-------- INFORMATION SUPPLIED --------

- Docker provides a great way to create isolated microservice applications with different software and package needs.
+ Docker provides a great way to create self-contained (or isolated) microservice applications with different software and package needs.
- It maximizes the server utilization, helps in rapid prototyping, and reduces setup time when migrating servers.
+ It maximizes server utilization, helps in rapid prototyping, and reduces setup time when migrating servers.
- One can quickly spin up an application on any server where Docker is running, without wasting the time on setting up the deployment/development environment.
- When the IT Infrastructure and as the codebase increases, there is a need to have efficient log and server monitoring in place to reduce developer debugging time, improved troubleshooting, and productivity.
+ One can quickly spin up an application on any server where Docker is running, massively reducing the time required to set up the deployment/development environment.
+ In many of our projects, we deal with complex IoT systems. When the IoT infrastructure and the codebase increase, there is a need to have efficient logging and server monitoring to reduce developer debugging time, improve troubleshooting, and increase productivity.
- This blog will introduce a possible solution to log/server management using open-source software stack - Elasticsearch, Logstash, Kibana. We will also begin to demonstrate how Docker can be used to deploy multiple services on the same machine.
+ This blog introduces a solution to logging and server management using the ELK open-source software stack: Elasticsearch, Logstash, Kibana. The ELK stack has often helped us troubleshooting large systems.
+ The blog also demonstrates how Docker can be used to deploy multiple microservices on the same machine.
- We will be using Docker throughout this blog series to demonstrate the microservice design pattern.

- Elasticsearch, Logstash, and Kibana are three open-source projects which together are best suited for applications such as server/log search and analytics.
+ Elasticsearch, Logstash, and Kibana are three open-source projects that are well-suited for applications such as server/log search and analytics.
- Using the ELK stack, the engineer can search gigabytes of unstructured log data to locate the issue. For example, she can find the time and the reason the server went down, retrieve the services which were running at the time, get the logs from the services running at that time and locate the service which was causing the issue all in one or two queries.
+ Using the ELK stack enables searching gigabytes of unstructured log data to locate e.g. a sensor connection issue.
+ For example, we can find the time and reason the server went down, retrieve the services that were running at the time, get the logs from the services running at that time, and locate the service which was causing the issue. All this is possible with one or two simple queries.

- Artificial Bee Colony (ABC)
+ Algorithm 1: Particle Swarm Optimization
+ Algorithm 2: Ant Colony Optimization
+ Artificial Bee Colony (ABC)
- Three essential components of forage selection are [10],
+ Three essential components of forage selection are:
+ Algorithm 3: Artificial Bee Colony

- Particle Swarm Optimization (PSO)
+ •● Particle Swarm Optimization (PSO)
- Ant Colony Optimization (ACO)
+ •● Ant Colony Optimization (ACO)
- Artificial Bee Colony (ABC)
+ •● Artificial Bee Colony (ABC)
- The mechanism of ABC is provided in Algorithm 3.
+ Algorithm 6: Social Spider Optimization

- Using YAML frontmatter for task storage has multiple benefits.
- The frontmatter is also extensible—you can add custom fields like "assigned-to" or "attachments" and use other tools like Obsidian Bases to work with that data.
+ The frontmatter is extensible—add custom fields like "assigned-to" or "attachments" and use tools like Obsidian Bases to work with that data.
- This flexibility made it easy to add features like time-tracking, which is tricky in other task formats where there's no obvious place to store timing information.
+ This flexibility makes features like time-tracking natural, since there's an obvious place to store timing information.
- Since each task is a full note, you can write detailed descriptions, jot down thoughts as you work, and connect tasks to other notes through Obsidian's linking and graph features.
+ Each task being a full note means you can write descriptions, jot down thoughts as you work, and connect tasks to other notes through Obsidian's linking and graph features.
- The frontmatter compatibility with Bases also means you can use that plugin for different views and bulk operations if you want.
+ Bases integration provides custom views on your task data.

--------

§ WHAT YOU SHOULD DO
All that should be written out is the stretch of lines above between the one holding "troubleshooting large systems." and the one holding "open-source projects that", inclusive, exactly as given.

§ RESULT OF THE TASK
+ This blog introduces a solution to logging and server management using the ELK open-source software stack: Elasticsearch, Logstash, Kibana. The ELK stack has often helped us troubleshooting large systems.
+ The blog also demonstrates how Docker can be used to deploy multiple microservices on the same machine.
- We will be using Docker throughout this blog series to demonstrate the microservice design pattern.

- Elasticsearch, Logstash, and Kibana are three open-source projects which together are best suited for applications such as server/log search and analytics.
+ Elasticsearch, Logstash, and Kibana are three open-source projects that are well-suited for applications such as server/log search and analytics.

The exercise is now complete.